Exercise requirements - When you reach the line containing "- var callData" in the data below, begin returning lines exactly as written, and stop once the line containing "- During my degree and" has been returned.
START Dataset excerpts
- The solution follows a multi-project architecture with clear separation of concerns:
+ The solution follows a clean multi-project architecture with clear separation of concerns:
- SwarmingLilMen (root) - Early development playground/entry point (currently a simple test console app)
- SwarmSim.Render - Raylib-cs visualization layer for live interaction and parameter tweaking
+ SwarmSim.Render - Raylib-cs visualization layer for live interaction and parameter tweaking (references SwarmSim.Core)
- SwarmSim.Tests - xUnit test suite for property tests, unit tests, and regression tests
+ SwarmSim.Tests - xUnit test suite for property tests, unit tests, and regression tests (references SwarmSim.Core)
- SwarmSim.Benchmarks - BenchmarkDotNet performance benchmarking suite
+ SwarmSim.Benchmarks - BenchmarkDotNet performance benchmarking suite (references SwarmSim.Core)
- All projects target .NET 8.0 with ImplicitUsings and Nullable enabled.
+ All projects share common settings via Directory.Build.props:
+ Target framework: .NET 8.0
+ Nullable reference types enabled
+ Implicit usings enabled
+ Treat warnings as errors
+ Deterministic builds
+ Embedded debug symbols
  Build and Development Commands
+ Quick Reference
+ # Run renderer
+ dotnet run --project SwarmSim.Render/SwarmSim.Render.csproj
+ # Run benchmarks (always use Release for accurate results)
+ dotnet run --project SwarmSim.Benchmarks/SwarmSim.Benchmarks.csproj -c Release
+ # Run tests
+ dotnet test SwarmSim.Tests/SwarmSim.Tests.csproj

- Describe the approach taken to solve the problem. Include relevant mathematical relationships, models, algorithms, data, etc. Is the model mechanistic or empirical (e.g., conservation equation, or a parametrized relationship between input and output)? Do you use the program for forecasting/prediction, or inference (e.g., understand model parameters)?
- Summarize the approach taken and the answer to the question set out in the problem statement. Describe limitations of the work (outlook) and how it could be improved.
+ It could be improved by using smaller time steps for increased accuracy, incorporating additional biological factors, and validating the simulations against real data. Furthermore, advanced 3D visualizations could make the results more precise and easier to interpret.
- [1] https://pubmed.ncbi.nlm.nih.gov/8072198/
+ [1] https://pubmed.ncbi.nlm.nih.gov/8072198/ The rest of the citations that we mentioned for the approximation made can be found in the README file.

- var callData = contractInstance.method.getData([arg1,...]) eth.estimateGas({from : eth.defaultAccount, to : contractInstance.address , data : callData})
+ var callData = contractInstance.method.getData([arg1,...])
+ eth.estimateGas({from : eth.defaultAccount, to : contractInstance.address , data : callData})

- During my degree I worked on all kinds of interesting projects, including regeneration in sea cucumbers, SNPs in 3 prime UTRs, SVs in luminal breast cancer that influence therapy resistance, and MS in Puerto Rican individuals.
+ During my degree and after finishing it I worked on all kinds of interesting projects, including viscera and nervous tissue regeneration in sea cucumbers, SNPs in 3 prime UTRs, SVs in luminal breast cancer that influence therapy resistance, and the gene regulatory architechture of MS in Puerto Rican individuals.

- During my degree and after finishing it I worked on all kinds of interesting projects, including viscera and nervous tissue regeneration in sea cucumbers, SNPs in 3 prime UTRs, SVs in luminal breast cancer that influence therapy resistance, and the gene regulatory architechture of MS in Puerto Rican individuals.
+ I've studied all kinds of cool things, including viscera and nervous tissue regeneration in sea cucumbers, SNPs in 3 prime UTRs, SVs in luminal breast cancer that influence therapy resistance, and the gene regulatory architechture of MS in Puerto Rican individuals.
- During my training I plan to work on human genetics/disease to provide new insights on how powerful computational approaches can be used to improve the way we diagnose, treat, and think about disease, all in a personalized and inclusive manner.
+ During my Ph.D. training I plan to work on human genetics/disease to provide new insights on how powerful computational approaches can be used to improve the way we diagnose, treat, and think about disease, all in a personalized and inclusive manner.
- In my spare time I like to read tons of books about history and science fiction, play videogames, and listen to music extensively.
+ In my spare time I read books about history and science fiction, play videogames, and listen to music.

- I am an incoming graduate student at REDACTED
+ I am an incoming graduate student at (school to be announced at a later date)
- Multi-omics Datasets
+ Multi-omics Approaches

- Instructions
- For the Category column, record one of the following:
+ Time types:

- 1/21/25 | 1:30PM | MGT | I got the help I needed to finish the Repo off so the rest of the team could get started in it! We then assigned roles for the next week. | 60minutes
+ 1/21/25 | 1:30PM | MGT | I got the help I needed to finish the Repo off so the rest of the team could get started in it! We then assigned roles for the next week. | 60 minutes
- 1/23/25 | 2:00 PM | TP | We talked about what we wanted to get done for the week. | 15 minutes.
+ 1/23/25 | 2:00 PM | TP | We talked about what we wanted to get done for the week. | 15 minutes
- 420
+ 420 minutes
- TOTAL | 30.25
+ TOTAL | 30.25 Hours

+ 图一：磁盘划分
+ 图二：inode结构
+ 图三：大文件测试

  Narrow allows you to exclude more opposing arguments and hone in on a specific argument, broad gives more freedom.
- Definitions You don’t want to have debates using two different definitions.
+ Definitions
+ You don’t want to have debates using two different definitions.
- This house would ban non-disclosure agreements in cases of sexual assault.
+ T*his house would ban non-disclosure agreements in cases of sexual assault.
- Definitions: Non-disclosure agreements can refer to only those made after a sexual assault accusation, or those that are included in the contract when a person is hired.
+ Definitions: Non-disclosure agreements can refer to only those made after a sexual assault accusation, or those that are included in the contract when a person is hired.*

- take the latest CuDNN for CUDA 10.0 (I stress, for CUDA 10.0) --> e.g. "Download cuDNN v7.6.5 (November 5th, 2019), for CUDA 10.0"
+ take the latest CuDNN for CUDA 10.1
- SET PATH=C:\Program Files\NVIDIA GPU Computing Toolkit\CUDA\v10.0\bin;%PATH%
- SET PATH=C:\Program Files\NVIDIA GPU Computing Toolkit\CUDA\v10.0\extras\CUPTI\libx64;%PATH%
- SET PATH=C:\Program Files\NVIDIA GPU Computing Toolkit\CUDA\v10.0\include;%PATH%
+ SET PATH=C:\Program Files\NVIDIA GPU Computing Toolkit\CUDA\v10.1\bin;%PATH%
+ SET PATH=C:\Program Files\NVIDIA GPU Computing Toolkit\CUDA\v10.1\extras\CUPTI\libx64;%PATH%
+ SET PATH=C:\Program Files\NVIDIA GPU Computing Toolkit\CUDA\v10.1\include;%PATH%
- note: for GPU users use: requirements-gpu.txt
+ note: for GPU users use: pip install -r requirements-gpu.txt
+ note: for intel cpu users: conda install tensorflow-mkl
END Dataset excerpts
Completed exercise -
- var callData = contractInstance.method.getData([arg1,...]) eth.estimateGas({from : eth.defaultAccount, to : contractInstance.address , data : callData})
+ var callData = contractInstance.method.getData([arg1,...])
+ eth.estimateGas({from : eth.defaultAccount, to : contractInstance.address , data : callData})

- During my degree I worked on all kinds of interesting projects, including regeneration in sea cucumbers, SNPs in 3 prime UTRs, SVs in luminal breast cancer that influence therapy resistance, and MS in Puerto Rican individuals.
+ During my degree and after finishing it I worked on all kinds of interesting projects, including viscera and nervous tissue regeneration in sea cucumbers, SNPs in 3 prime UTRs, SVs in luminal breast cancer that influence therapy resistance, and the gene regulatory architechture of MS in Puerto Rican individuals.

- During my degree and after finishing it I worked on all kinds of interesting projects, including viscera and nervous tissue regeneration in sea cucumbers, SNPs in 3 prime UTRs, SVs in luminal breast cancer that influence therapy resistance, and the gene regulatory architechture of MS in Puerto Rican individuals.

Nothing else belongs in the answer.